WORK REQUIRED >>
Your answer must consist solely of the line containing "Response object(data object)." and each line after it through the end of the data, copied exactly.

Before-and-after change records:
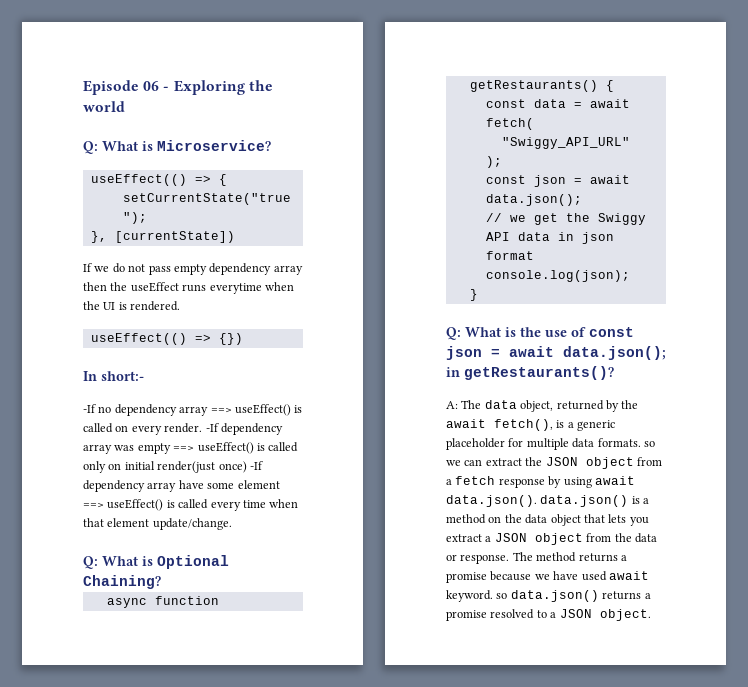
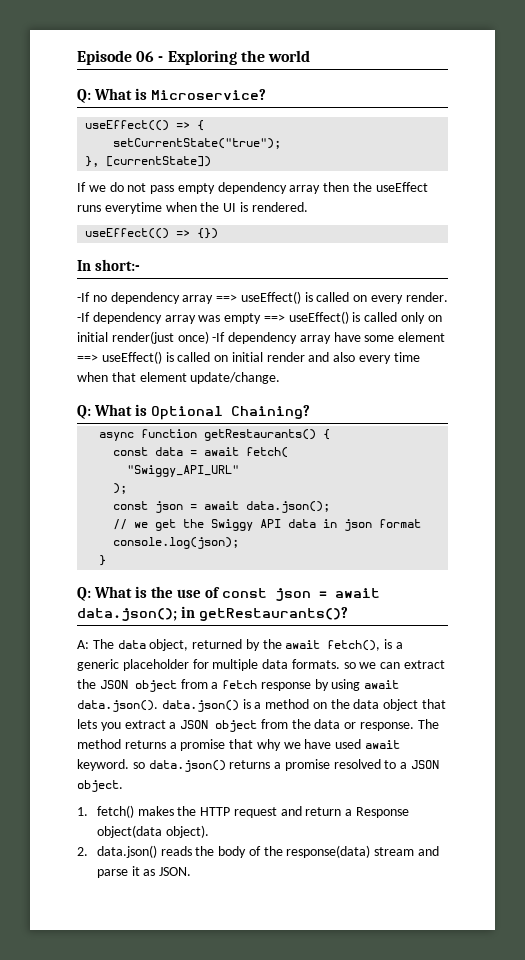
- -If dependency array was empty ==> useEffect() is called only on initial render(just once) -If dependency array have some element ==> useEffect() is called every time when that element update/change.
+ -If dependency array was empty ==> useEffect() is called only on initial render(just once) -If dependency array have some element ==> useEffect() is called on initial render and also every time when that element update/change.
- The method returns a promise because we have used await keyword. so data.json() returns a promise resolved to a JSON object.
+ The method returns a promise that why we have used await keyword. so data.json() returns a promise resolved to a JSON object.
+ 1. fetch() makes the HTTP request and return a Response object(data object).
+ 2. data.json() reads the body of the response(data) stream and parse it as JSON.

FINISHED EXERCISE >>
+ 1. fetch() makes the HTTP request and return a Response object(data object).
+ 2. data.json() reads the body of the response(data) stream and parse it as JSON.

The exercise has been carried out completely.